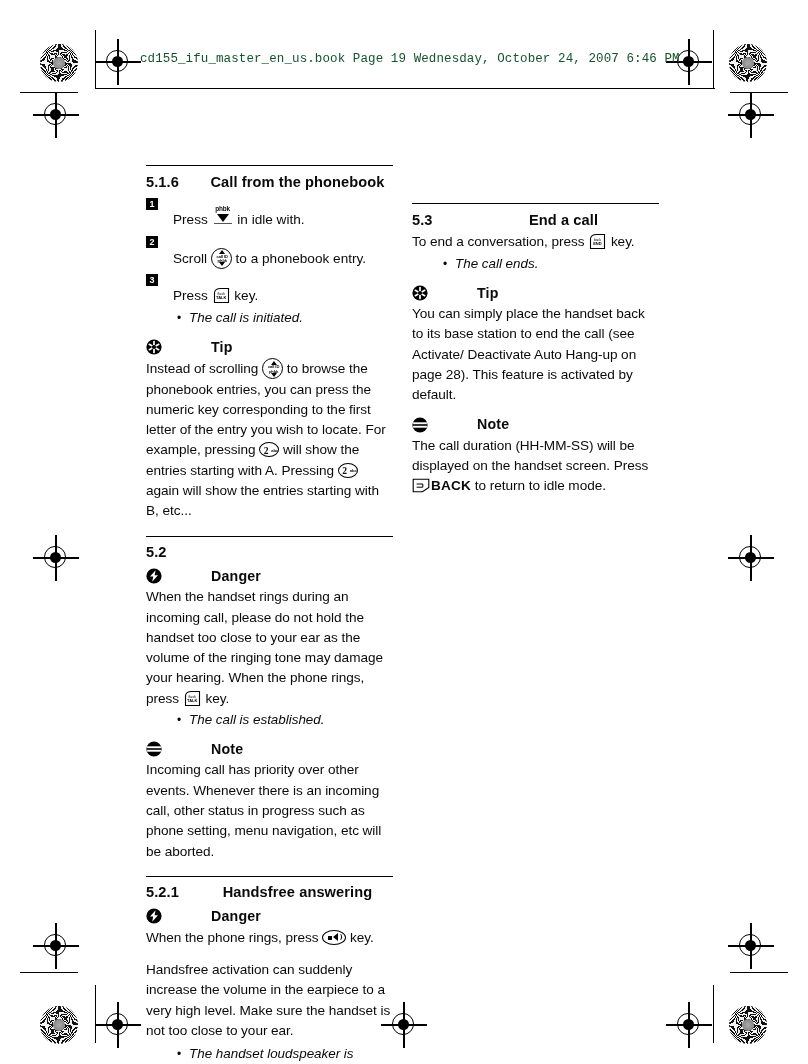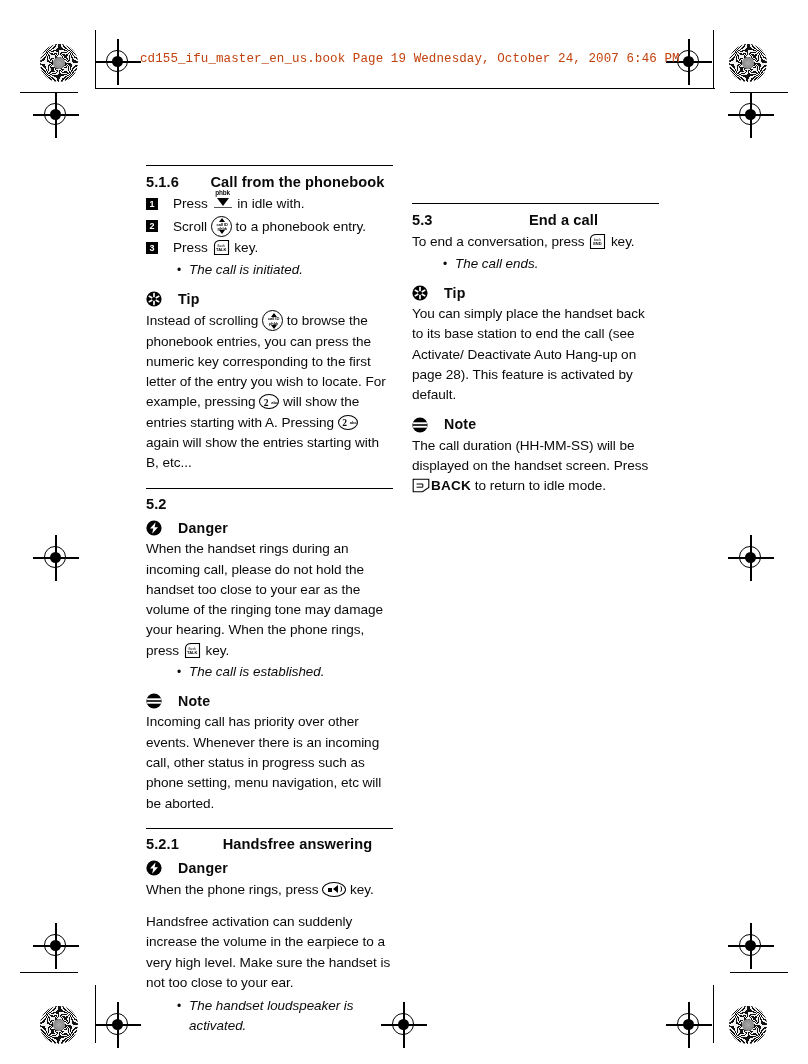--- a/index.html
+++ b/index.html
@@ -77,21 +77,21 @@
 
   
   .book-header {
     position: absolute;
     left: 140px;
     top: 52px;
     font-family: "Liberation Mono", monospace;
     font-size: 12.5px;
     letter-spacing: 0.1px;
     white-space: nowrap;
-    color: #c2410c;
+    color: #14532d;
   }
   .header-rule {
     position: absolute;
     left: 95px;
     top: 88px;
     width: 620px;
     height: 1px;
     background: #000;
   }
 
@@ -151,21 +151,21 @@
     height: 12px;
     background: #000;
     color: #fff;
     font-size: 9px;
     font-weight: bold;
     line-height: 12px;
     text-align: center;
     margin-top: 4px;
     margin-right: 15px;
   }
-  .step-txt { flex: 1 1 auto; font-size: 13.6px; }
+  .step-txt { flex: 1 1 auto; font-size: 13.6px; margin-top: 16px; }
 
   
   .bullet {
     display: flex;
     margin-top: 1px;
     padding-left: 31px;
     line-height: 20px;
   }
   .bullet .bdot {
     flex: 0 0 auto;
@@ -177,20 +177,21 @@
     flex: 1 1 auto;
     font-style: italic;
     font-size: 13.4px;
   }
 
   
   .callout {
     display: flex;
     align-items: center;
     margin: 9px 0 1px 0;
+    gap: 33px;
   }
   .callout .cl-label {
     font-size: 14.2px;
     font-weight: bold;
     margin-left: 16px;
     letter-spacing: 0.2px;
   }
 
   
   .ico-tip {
◆ ◆ ◆ ◆
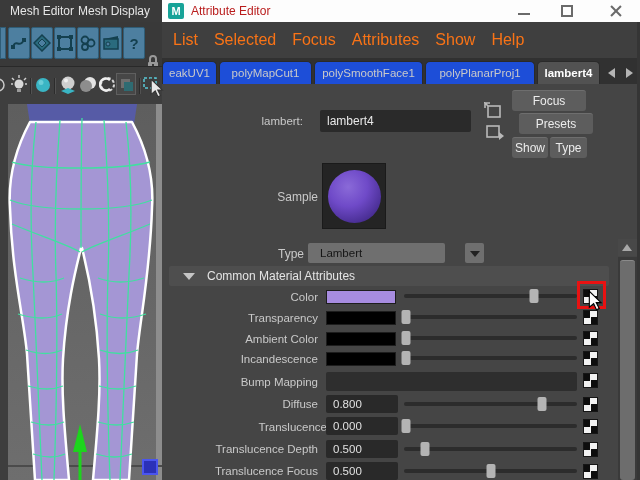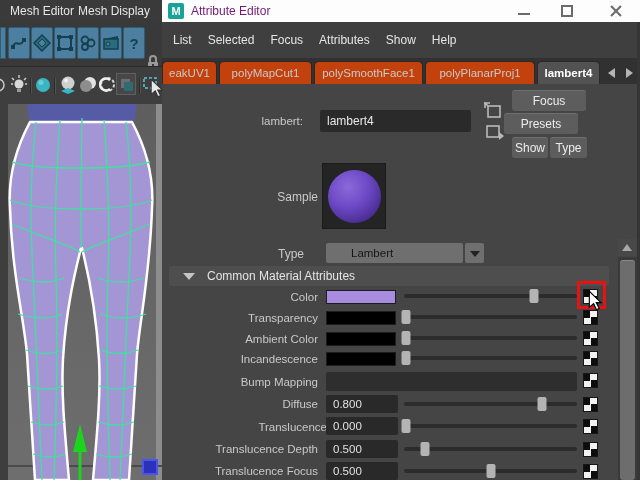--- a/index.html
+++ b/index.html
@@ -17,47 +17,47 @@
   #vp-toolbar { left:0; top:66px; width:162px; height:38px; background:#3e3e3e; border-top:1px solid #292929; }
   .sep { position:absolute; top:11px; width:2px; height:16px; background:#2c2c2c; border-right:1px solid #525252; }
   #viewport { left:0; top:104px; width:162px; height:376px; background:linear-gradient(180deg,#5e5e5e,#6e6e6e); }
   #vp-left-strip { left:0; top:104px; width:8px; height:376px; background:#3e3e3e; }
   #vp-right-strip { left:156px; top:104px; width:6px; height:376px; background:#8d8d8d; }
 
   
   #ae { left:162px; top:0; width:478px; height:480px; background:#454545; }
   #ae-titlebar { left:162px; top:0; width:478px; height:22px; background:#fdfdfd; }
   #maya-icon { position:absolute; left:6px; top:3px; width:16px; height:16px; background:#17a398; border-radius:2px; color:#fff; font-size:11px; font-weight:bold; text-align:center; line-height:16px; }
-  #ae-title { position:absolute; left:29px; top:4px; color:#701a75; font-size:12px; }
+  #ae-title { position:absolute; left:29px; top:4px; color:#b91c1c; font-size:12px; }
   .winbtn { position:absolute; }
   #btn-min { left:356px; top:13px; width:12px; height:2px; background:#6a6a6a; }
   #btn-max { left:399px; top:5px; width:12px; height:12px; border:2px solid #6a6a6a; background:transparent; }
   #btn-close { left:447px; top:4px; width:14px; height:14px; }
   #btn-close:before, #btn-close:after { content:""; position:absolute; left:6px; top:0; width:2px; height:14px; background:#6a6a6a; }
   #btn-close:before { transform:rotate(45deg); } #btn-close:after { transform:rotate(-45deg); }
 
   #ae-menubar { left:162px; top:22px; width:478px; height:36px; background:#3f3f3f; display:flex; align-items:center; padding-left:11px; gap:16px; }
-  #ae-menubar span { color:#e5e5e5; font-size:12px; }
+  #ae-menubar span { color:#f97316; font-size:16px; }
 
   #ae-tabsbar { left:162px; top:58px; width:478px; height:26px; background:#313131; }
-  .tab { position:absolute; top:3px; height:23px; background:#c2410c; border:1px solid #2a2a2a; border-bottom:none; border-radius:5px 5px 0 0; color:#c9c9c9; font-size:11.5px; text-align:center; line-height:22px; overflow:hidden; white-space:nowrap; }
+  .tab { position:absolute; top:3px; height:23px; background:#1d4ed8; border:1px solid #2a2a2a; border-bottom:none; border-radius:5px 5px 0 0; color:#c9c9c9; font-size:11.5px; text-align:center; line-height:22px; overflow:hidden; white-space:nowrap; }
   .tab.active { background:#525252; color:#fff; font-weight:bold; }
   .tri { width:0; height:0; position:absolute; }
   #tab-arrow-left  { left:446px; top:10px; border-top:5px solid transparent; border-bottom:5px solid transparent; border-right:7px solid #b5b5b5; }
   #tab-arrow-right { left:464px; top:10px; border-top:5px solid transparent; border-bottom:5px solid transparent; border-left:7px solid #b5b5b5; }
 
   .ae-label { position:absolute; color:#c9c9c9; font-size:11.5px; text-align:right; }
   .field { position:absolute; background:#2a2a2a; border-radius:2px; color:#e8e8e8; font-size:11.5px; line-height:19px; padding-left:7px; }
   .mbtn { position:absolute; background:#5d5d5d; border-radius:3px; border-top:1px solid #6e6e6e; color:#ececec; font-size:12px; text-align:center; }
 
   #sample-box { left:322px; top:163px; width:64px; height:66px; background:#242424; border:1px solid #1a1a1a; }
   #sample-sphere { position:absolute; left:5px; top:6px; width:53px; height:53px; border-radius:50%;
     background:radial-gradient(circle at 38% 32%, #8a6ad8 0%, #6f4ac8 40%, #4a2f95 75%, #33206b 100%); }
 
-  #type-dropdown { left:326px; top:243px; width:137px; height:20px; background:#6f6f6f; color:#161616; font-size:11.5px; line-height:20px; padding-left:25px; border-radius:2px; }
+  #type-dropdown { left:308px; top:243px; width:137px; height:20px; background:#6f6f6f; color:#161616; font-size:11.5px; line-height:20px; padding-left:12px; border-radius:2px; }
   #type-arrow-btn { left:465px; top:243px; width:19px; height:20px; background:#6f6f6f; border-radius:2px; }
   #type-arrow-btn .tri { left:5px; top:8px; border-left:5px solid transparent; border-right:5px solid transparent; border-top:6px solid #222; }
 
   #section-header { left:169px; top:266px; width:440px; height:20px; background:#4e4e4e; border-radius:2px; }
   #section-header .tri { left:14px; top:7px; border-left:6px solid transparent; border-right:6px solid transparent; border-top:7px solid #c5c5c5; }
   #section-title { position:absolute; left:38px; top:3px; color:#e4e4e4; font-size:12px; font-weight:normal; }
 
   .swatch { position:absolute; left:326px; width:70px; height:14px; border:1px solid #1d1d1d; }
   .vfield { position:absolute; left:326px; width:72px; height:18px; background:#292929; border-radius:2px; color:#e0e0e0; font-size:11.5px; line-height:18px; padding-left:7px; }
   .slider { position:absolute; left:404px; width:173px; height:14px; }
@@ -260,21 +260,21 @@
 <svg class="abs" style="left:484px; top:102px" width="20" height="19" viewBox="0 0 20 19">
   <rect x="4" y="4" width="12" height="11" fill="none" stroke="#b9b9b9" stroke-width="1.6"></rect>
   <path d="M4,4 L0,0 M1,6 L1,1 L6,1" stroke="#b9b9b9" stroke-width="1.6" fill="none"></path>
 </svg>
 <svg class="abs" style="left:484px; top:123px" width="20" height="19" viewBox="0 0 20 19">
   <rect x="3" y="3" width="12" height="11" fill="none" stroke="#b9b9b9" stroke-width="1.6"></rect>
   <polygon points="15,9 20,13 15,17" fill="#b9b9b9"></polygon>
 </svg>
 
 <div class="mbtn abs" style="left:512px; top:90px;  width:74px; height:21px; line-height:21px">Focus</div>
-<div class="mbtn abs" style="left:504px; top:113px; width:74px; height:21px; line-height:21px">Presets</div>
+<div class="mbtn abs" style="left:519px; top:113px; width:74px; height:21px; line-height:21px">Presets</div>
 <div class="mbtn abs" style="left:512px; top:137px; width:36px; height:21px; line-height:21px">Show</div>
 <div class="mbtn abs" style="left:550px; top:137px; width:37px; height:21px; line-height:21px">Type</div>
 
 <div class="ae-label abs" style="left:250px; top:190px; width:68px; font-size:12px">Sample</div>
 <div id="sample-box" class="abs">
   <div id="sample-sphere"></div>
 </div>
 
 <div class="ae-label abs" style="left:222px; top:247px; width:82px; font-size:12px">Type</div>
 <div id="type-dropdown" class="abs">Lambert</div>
◆ ◆ ◆ ◆
## Assignment
From the listing above, return each line with the word "flex".

## Reply to the task
-  .step-txt { flex: 1 1 auto; font-size: 13.6px; }
+  .step-txt { flex: 1 1 auto; font-size: 13.6px; margin-top: 16px; }
     display: flex;
     flex: 0 0 auto;
     flex: 1 1 auto;
     display: flex;
   #ae-menubar { left:162px; top:22px; width:478px; height:36px; background:#3f3f3f; display:flex; align-items:center; padding-left:11px; gap:16px; }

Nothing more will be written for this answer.